• **What the exercise asks**
Would you repeat exactly the part of the listing below that runs from the line containing "font-style: italic ->" down to the line containing "-> <div> <div></div>", inclusive, and nothing else?

• **Record extracts**

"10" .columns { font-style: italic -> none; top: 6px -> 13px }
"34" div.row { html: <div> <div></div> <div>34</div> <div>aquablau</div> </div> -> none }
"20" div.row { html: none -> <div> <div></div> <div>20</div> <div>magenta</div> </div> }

==

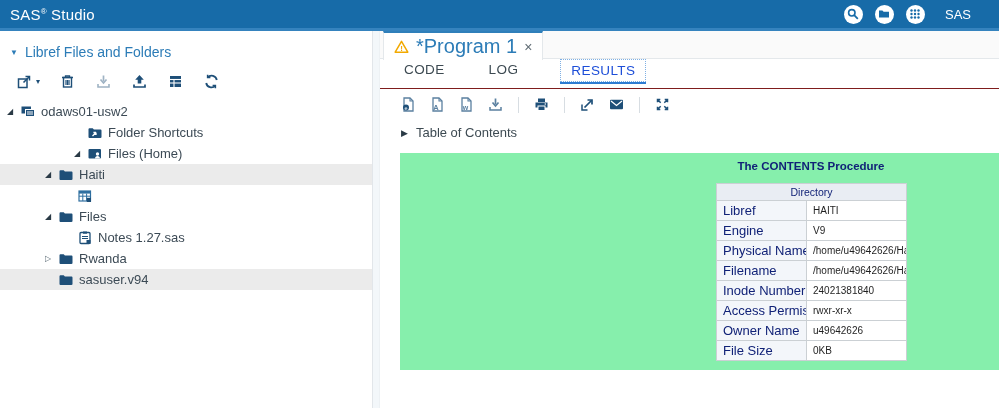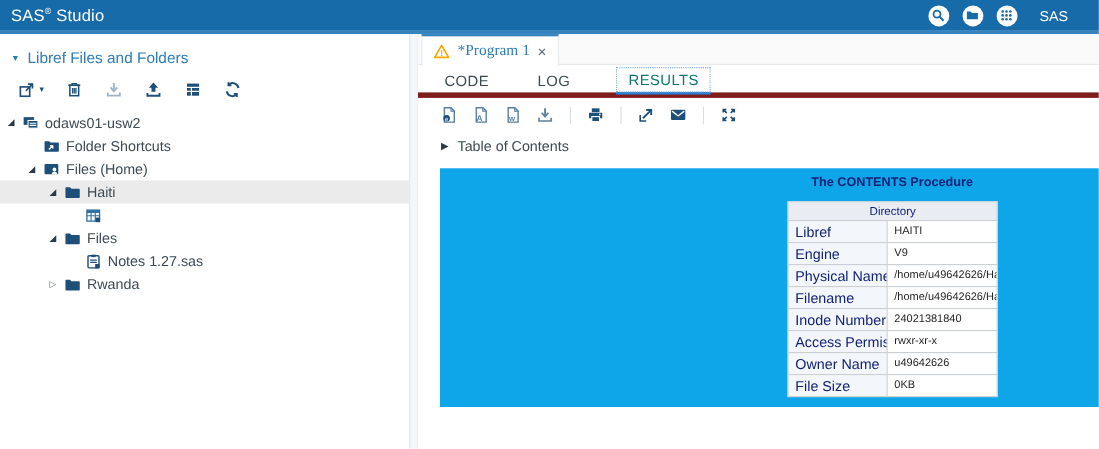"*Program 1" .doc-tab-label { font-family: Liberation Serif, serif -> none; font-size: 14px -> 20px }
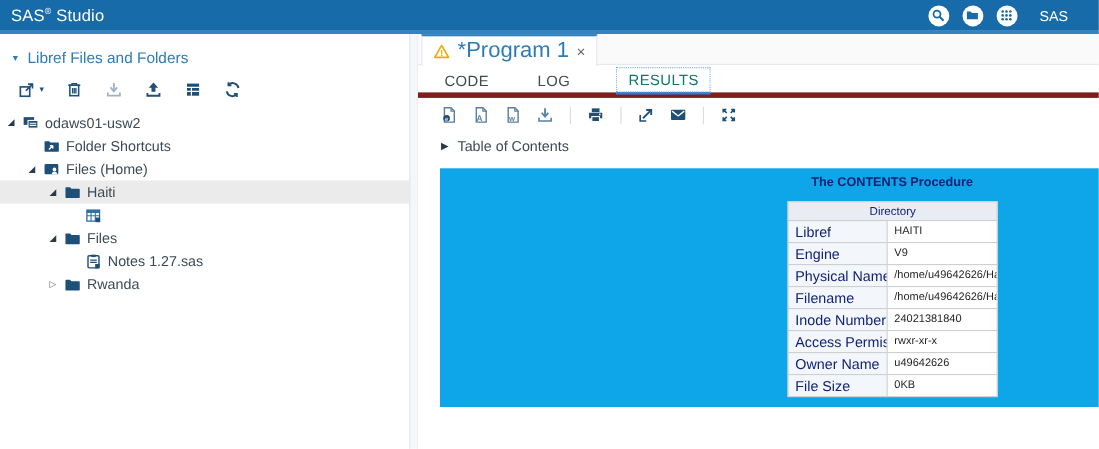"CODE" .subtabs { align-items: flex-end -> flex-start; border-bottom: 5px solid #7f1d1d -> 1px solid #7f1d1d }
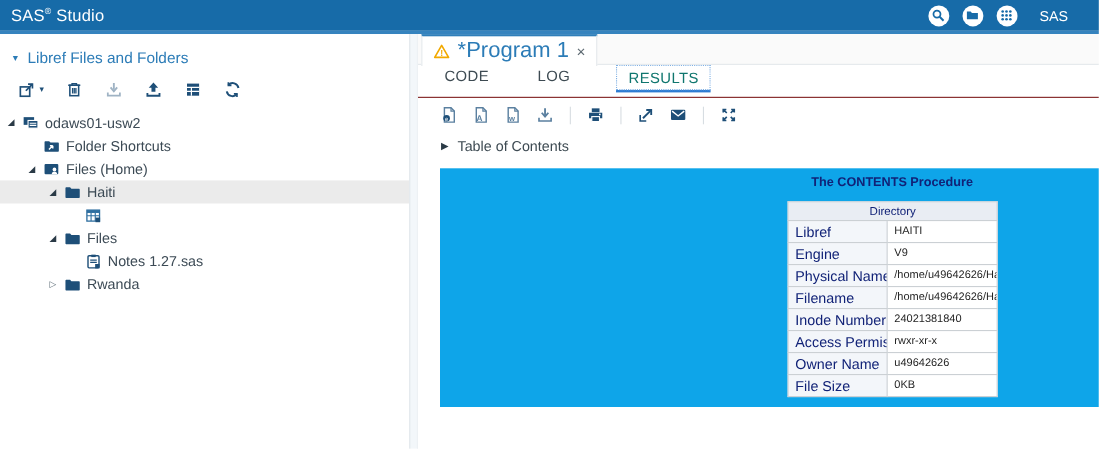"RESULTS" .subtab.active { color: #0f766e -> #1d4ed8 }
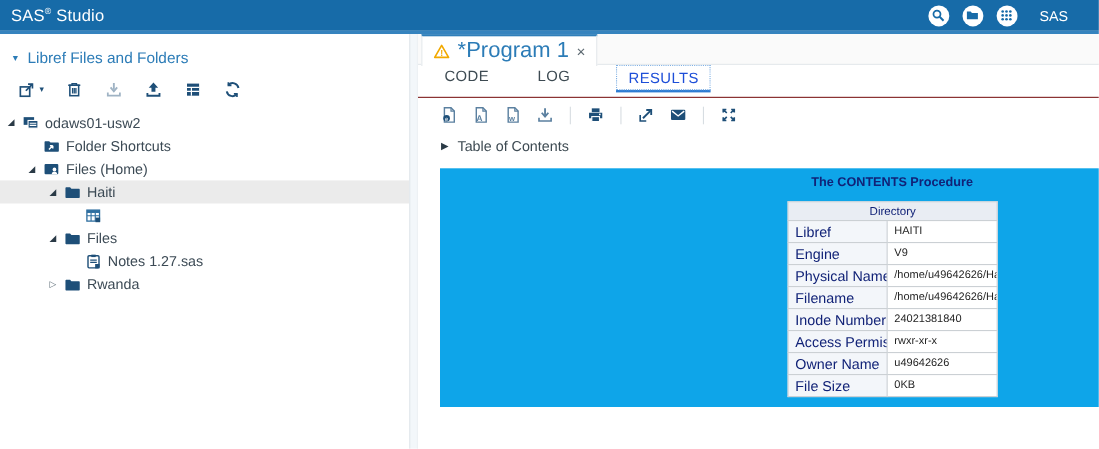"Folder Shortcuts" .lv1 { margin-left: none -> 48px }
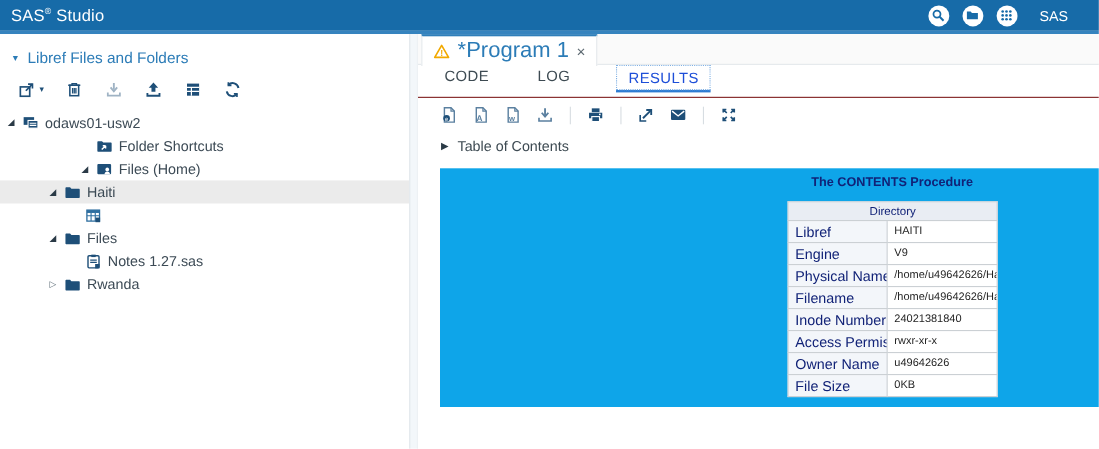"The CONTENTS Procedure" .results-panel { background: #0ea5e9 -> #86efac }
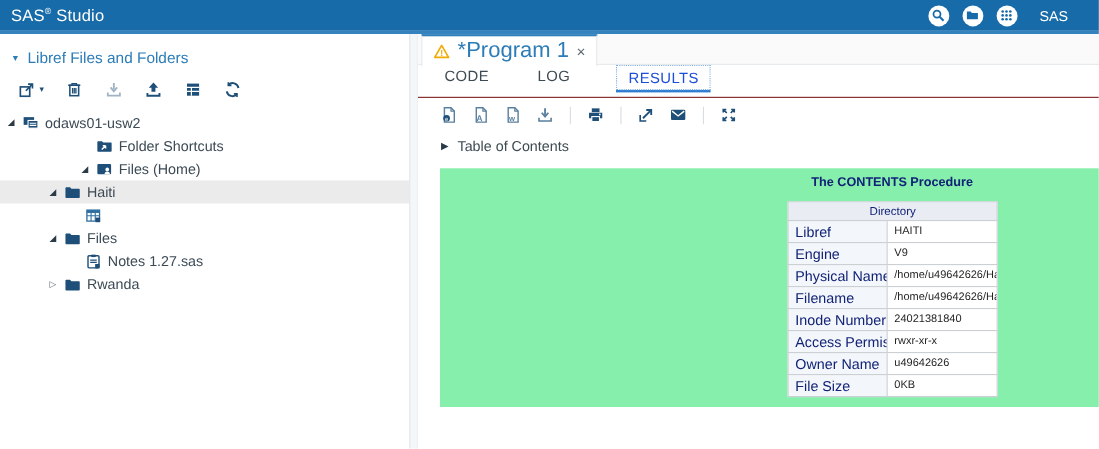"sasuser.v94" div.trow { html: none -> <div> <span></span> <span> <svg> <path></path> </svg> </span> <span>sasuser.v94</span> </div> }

• **Reply**
"10" .columns { font-style: italic -> none; top: 6px -> 13px }
"34" div.row { html: <div> <div></div> <div>34</div> <div>aquablau</div> </div> -> none }
"20" div.row { html: none -> <div> <div></div> <div>20</div> <div>magenta</div> </div> }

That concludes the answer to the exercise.